=== Task details ===
Every line from the one holding "margin-bottom:17px;" through the last line of the records must be retyped exactly, and no other line or picture may appear in the copy.

=== Extracted records ===
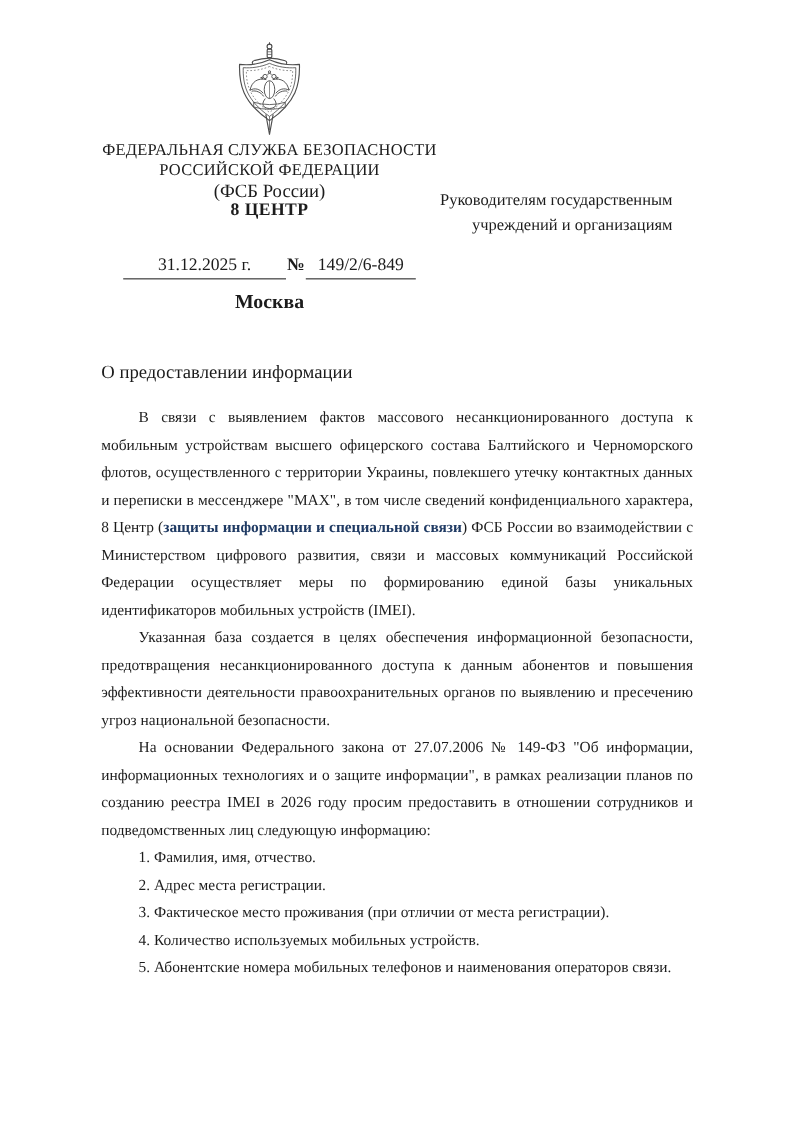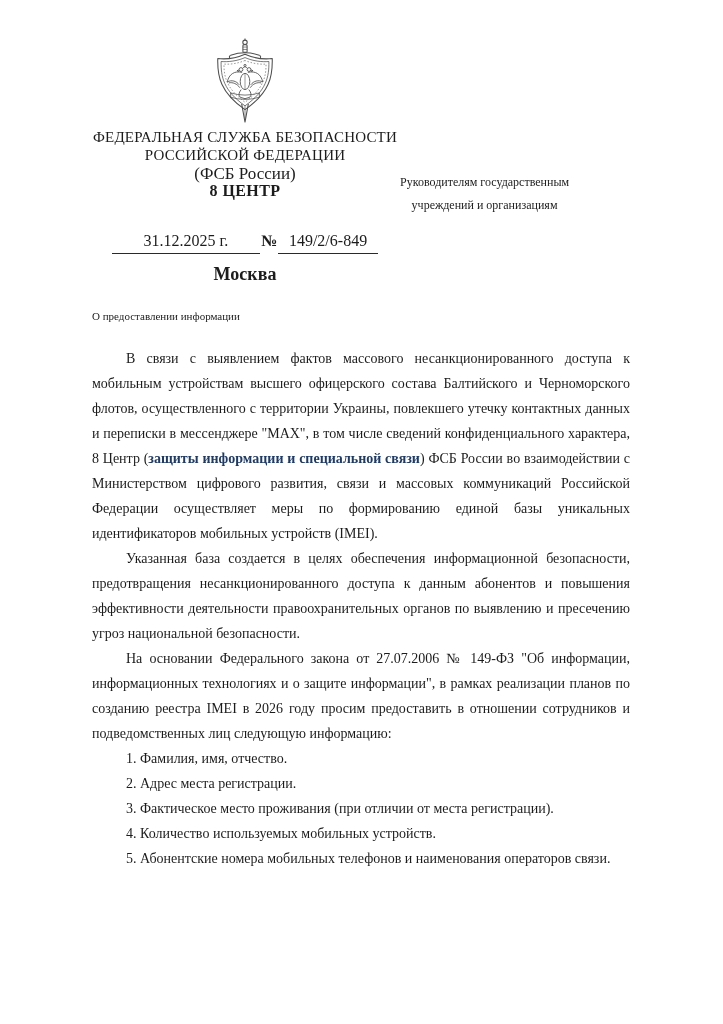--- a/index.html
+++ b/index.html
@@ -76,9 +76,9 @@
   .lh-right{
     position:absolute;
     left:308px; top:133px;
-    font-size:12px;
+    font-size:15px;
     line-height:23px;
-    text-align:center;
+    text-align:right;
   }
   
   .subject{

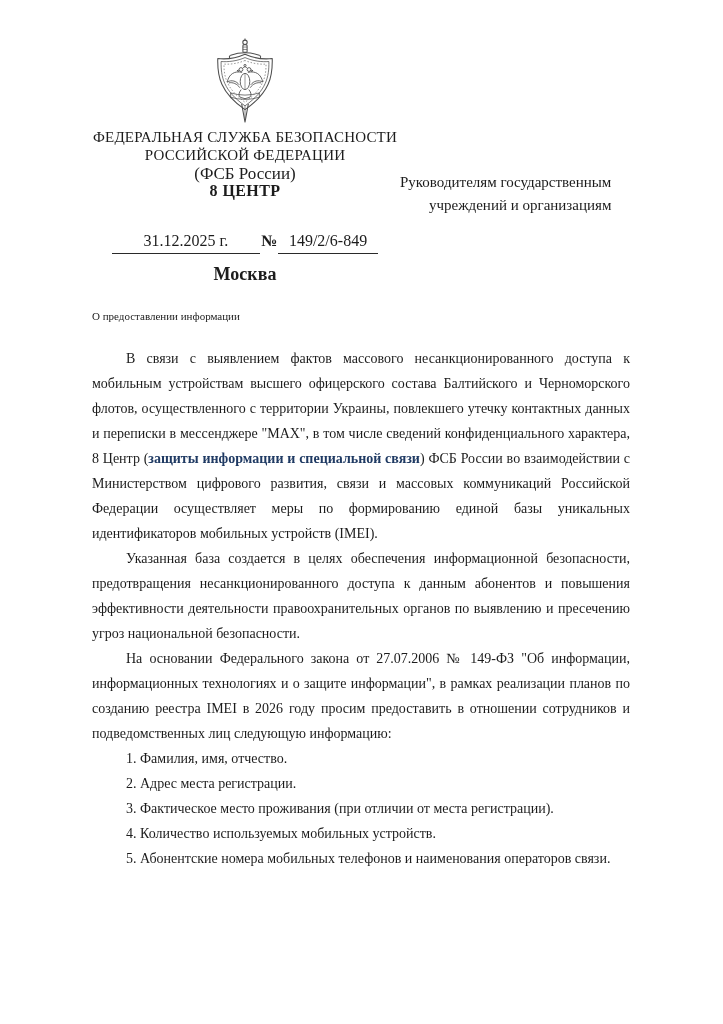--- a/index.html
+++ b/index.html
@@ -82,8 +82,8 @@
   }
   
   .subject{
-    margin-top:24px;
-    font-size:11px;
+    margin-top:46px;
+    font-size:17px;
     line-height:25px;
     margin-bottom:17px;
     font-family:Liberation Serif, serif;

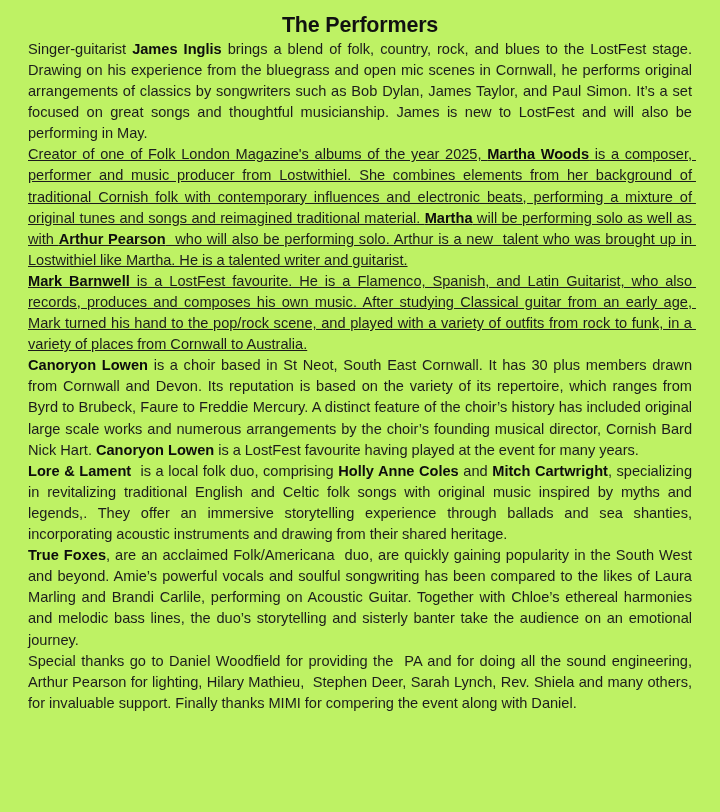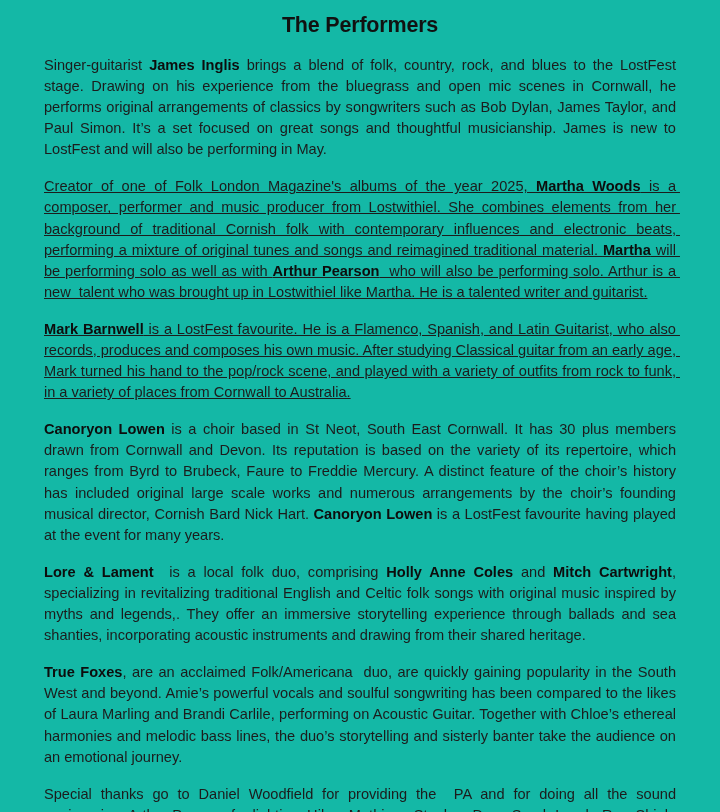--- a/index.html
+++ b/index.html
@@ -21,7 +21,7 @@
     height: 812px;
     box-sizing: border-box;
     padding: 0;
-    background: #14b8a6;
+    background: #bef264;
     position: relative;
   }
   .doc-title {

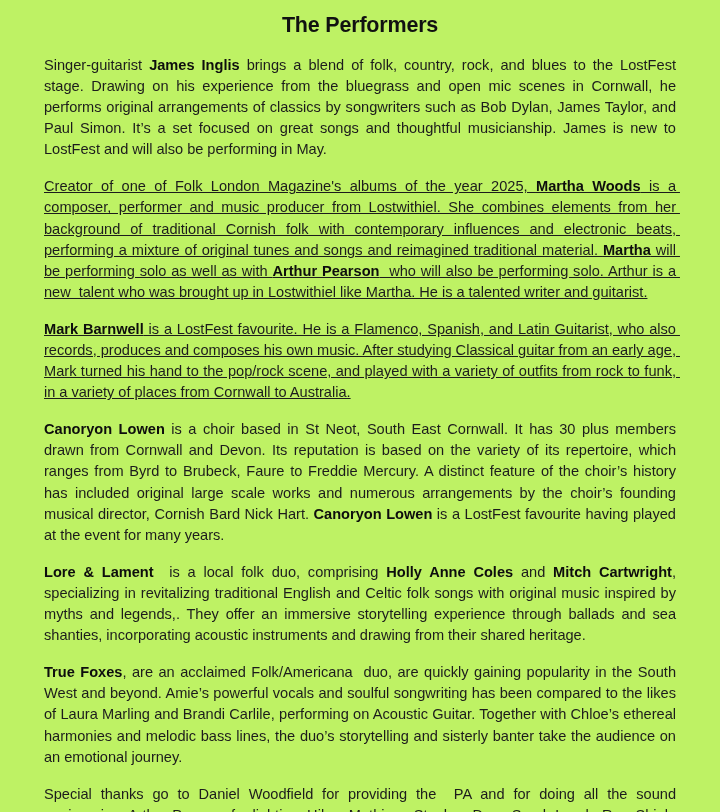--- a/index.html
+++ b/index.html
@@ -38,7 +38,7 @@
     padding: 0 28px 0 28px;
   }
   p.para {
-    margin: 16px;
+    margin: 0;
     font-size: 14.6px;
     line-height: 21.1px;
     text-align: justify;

=== Solution for this task ===
     margin-bottom:17px;
     font-family:Liberation Serif, serif;

--- a/index.html
+++ b/index.html
@@ -21,7 +21,7 @@
     height: 812px;
     box-sizing: border-box;
     padding: 0;
-    background: #14b8a6;
+    background: #bef264;
     position: relative;
   }
   .doc-title {

--- a/index.html
+++ b/index.html
@@ -38,7 +38,7 @@
     padding: 0 28px 0 28px;
   }
   p.para {
-    margin: 16px;
+    margin: 0;
     font-size: 14.6px;
     line-height: 21.1px;
     text-align: justify;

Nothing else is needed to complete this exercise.